Archive for the ‘media’ Tag

The Fetishization of the Library

Tuesday, May 20th, 2014

The “fetishization” of books is something that Stephen Abram talked about a long while ago, during the CLA-SLA conference (and which Ryan has discussed more in depth here). You can see examples of this in the dismissal of e-books being less ‘real’ than published ones, or how non-librarians seem to think librarians get to read all day. That’s why topics such as the infamous BiblioTech in Bexar County, Texas provoke such discussion, because it’s a library with no books! No books! Can you imagine it?

But while all of those certainly are important, I’d like to focus on something else I’ve noticed lately that ties into that: the fetishization of the library. Specifically, what appears to be nostalgia for such items as the card catalogue and the due date cards.

For example, the blurb for the shirt above is, “Remember when men were men, librarians were women, and computers were the size of a room? Good times. Don’t let them slip away,” (Unshelved). To fully dissect this statement would mean a small essay, but we see the same sort of dismissal of the digital age as we do with e-books – online catalogues, while more convenient, don’t have the same “soul” as a card catalogue, and the library has ‘lost’ something by switching to digital. There is similar nostalgia for the due date cards: images of them adorn t-shirts and iPhone cases.

Note the dates on that second shirt – they’re all in the 1980s. This phone case is even more dated, with dates spanning from 1926 to 2000! (For what it’s worth, whenever I’ve checked books out at Weldon, the oldest date I’ve seen so far has been the early 1990s.) And while yes, those cards stuck around for a while, I find the deliberate choice of older dates very telling: it’s as if anything more recent isn’t as authentic.

Now, I’m not saying these things aren’t neat or interesting; I definitely think they are! And I’m not saying it’s wrong for anyone to like or want them. But what I do want to say is that it reflects a certain attitude about the library, similar to Abram’s “fetishization” of books – but instead, we’ve fetishized the library of our childhood, back before computers were big, when the librarians still stamped out the date the book was due back on a little card. To be honest, I can appreciate that; nostalgia is a big thing right now, and it would make sense that the bibliophile set has it as well.

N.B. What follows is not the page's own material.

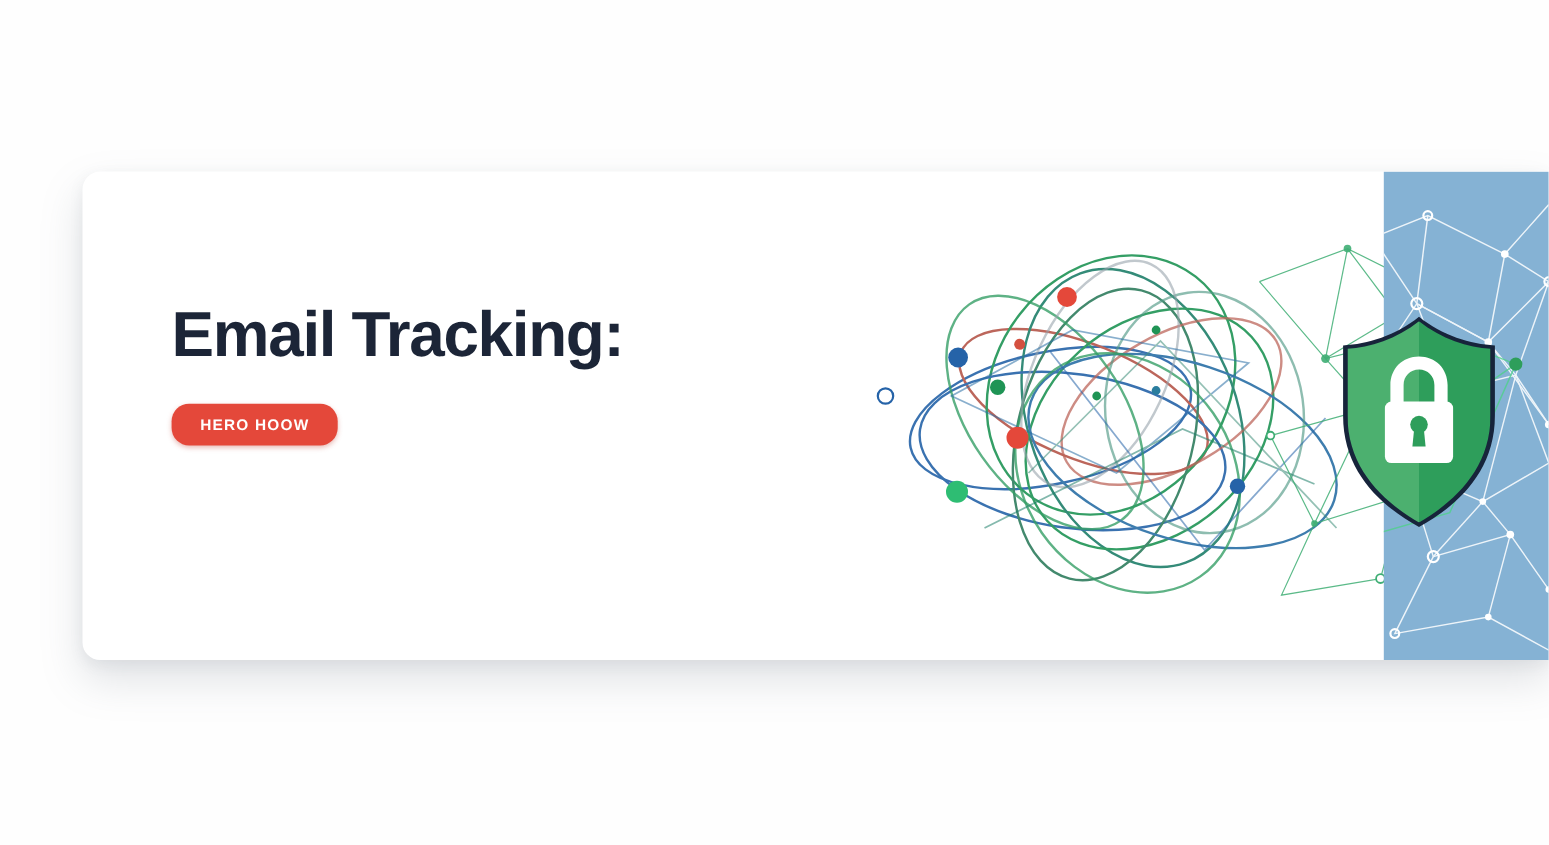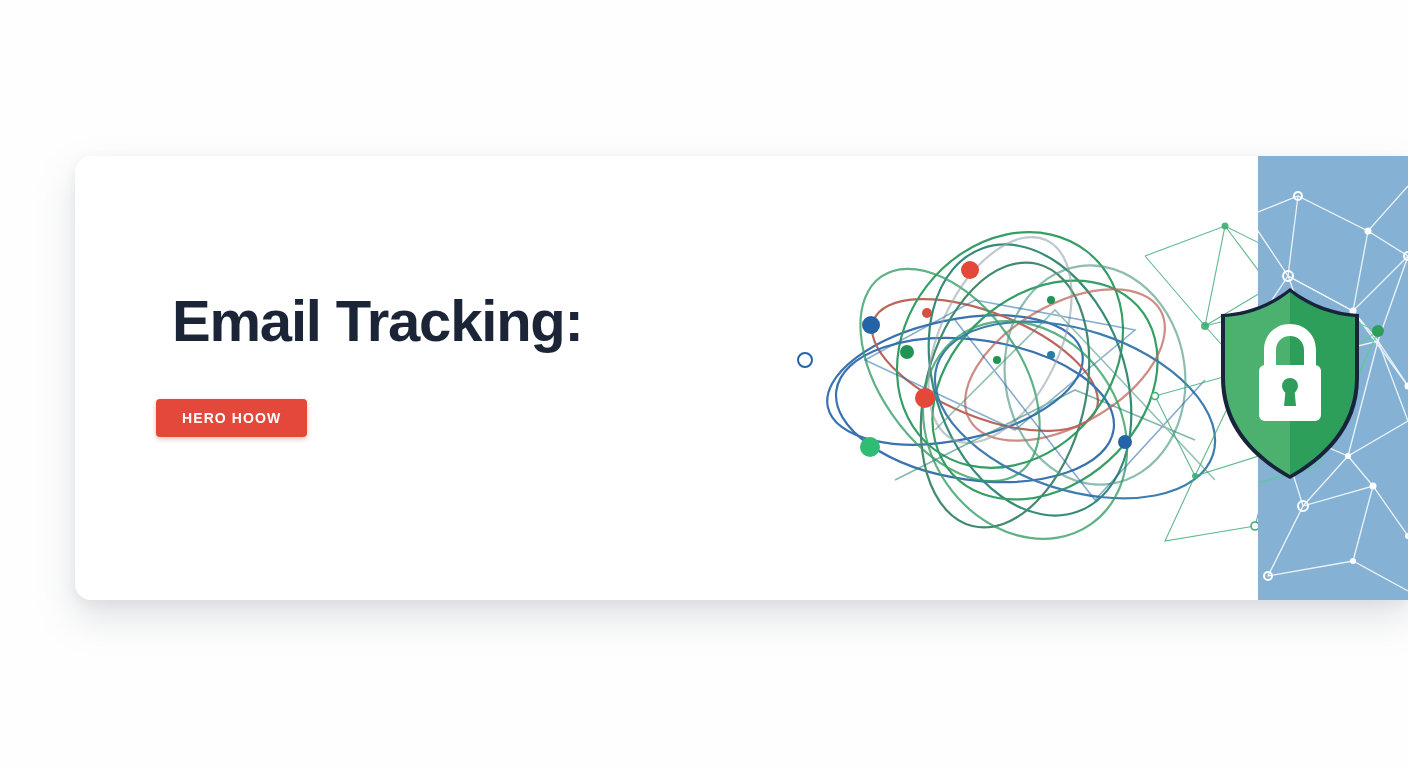"Email Tracking:" .hero-title { margin: 16px -> 0 }
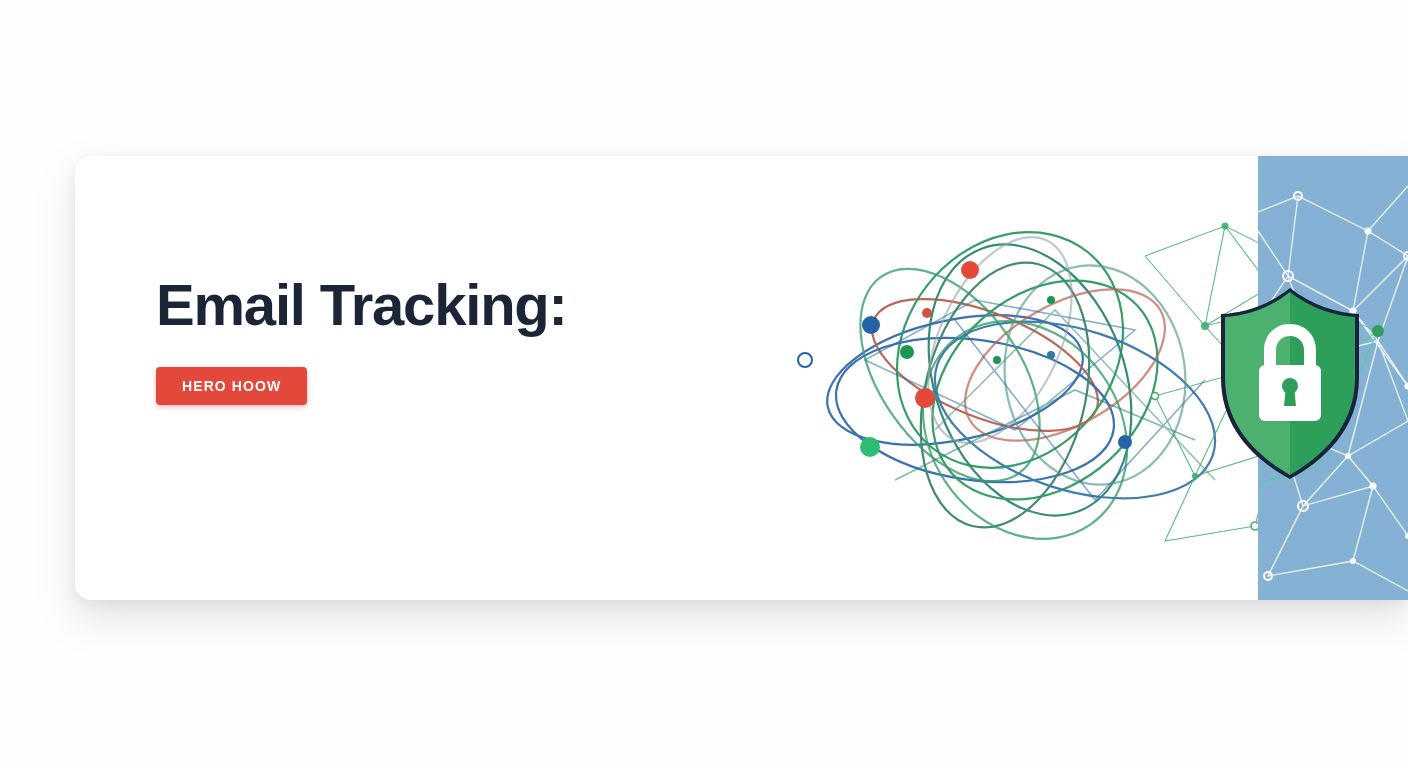"HERO HOOW" .hero-cta { border-radius: 4px -> 16px }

However, my biggest concern about this is that is seems to neglect what the library can offer beyond books. Yes, “the library’s more than just books,” has become something of a mantra now, but in this case it’s a true statement. Libraries do a lot for their communities beyond simply giving out books, but focusing on books really diminishes those extra contributions. The library also contains a wealth of digital resources that these items overlook, possibly because having a database search page on a shirt isn’t as attractive. In shirt, the library has more than just books, and digital items don’t need to be shunned.

While I can understand the desire to remember the library of days past, there’s also nothing wrong with looking ahead to the future as well, even if it’s hard to make online catalogues look sexy.


Library reno reveals hidden message from London’s past

Wednesday, December 4th, 2013

This is really neat! Local history like this is always so fascinating, and it’s great to see a glimpse of the past like this. I definitely hope they can work on conserving some of these items, even if most of them are too fragile to open and examine, such as the newspaper. It seems like, for now, these will be a mystery, but I can only hope that somehow they’re able to decipher a little bit more.

Librarians in the media

Thursday, November 14th, 2013

From the Library: The Librarian Stereotype on the Big Screen

Writing about The Librarian brought up a lot of things to think about, and one thing that I wanted to talk about was the genderization of the profession: look at the librarians in the video there, and then look at what they were doing: two reference librarians, a man and a woman, are asked questions. The woman is asked about the dating of Chinese bronzes; the man is asked to compile a bibliography of radar. Later on, the embedded hospital librarian, who is a woman, is able to compile a bibliography for a doctor (taking care to use the most lengthy and difficult term possible, because medicine is obscure like that). Naturally, she has to add that, “the words were difficult to pronounce!” There’s even a segment with a manager and the librarians around him, and it’s important to note that the manager’s male, while the majority of his employees are female.

Mary with a husband, and Mary without a husband. See a difference?

Mary with a husband, and Mary without a husband. See a difference?

That then brought to mind other portrayals of librarians, notably Mary from It’s A Wonderful Life, who is shown in two different ways: one as a very feminine, social woman in the ‘main’ timeline where she’s married to her husband George; and one as a spinsterly, frumpish woman in the alternate universe where George wasn’t born. It seemed like a good place to start since It’s A Wonderful Life is a contemporary of “The Librarian,” and what with Christmas approaching faster than I’d like, It’s A Wonderful Life was on my mind. But then I did some brief searching, and then I found that someone else had discussed it more thoroughly than I ever could have, so I suggest you check it out.

Also, read the comments. This is probably the only time ever that I’ll suggest reading the comments, but there’s a lot of additional discussion going on there, and it’s worth a look.